Available data:
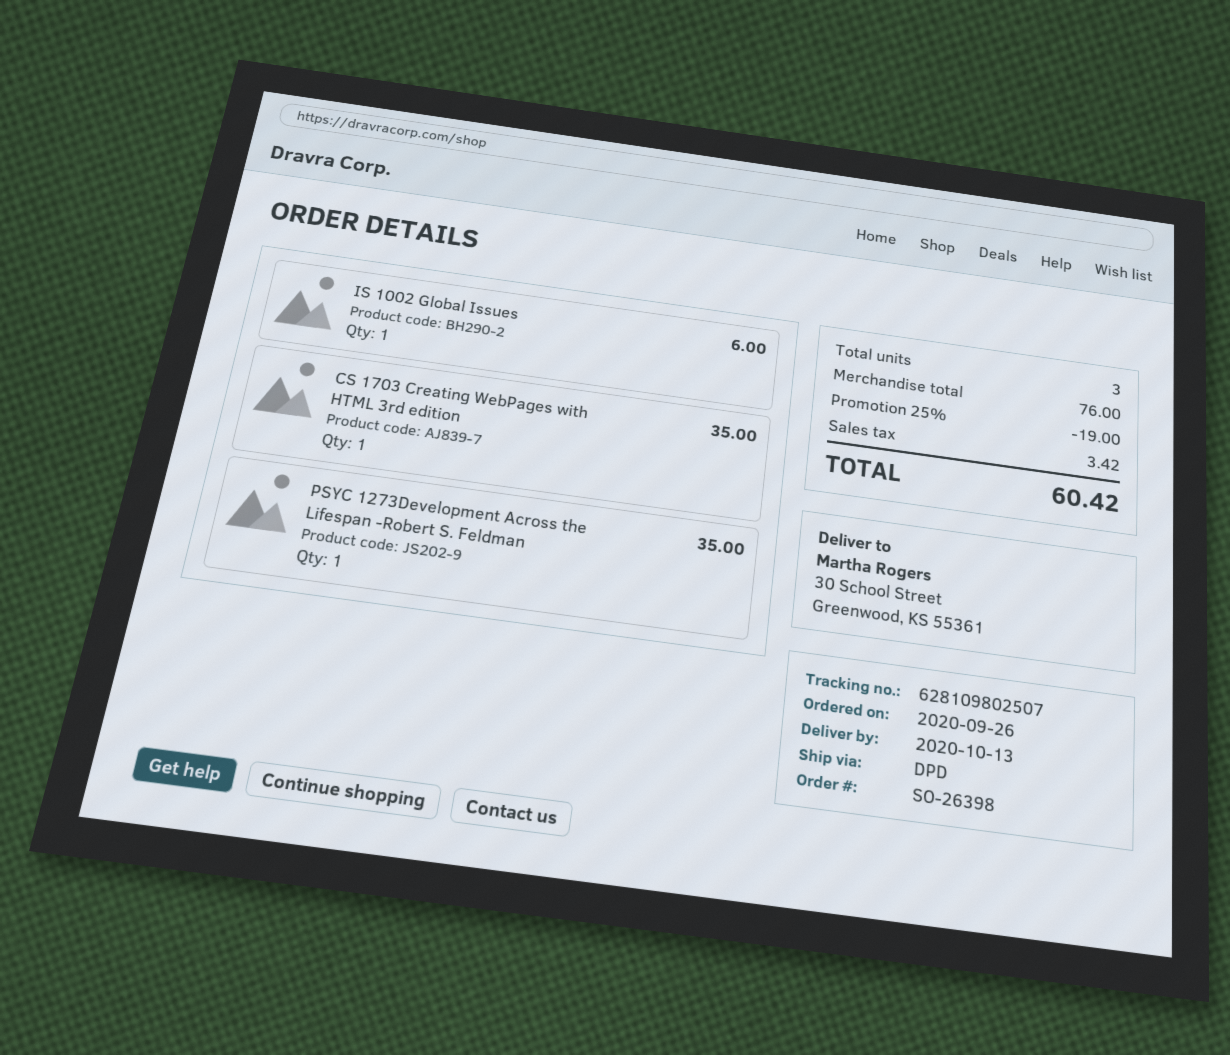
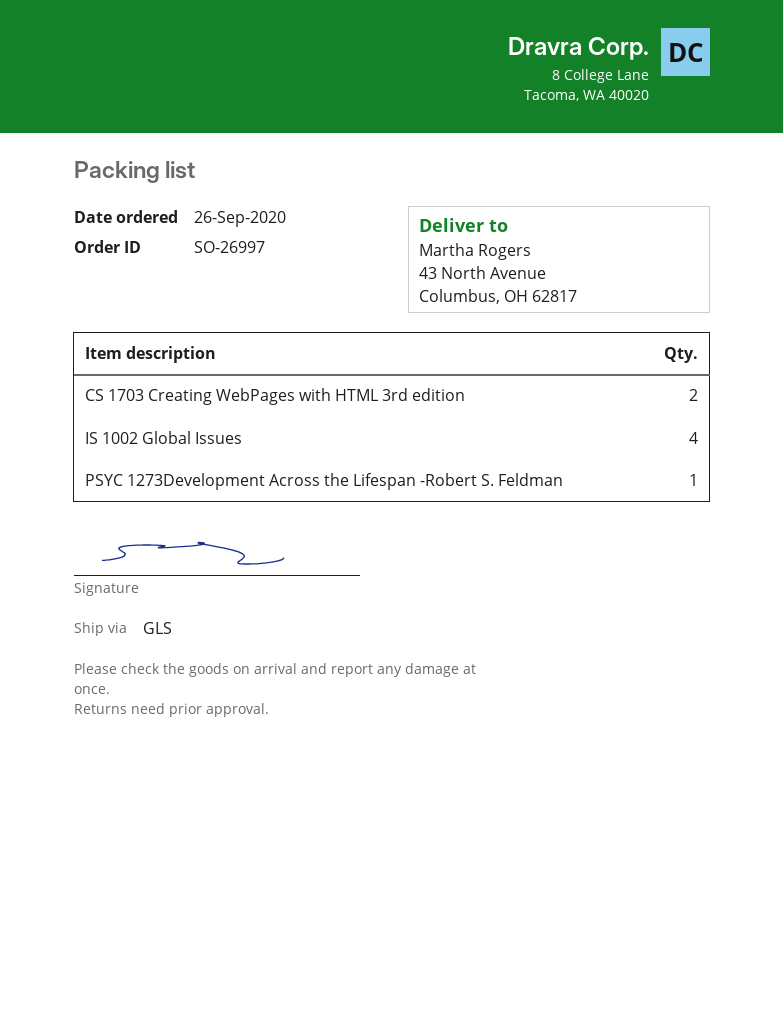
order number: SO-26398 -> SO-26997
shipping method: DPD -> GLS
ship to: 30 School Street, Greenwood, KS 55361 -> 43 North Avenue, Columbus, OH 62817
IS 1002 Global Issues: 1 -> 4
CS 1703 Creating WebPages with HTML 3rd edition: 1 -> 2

Work instruction:
Quote each line of the listing exactly, but leave the pictures out.

Exercise result:
order number: SO-26398 -> SO-26997
shipping method: DPD -> GLS
ship to: 30 School Street, Greenwood, KS 55361 -> 43 North Avenue, Columbus, OH 62817
IS 1002 Global Issues: 1 -> 4
CS 1703 Creating WebPages with HTML 3rd edition: 1 -> 2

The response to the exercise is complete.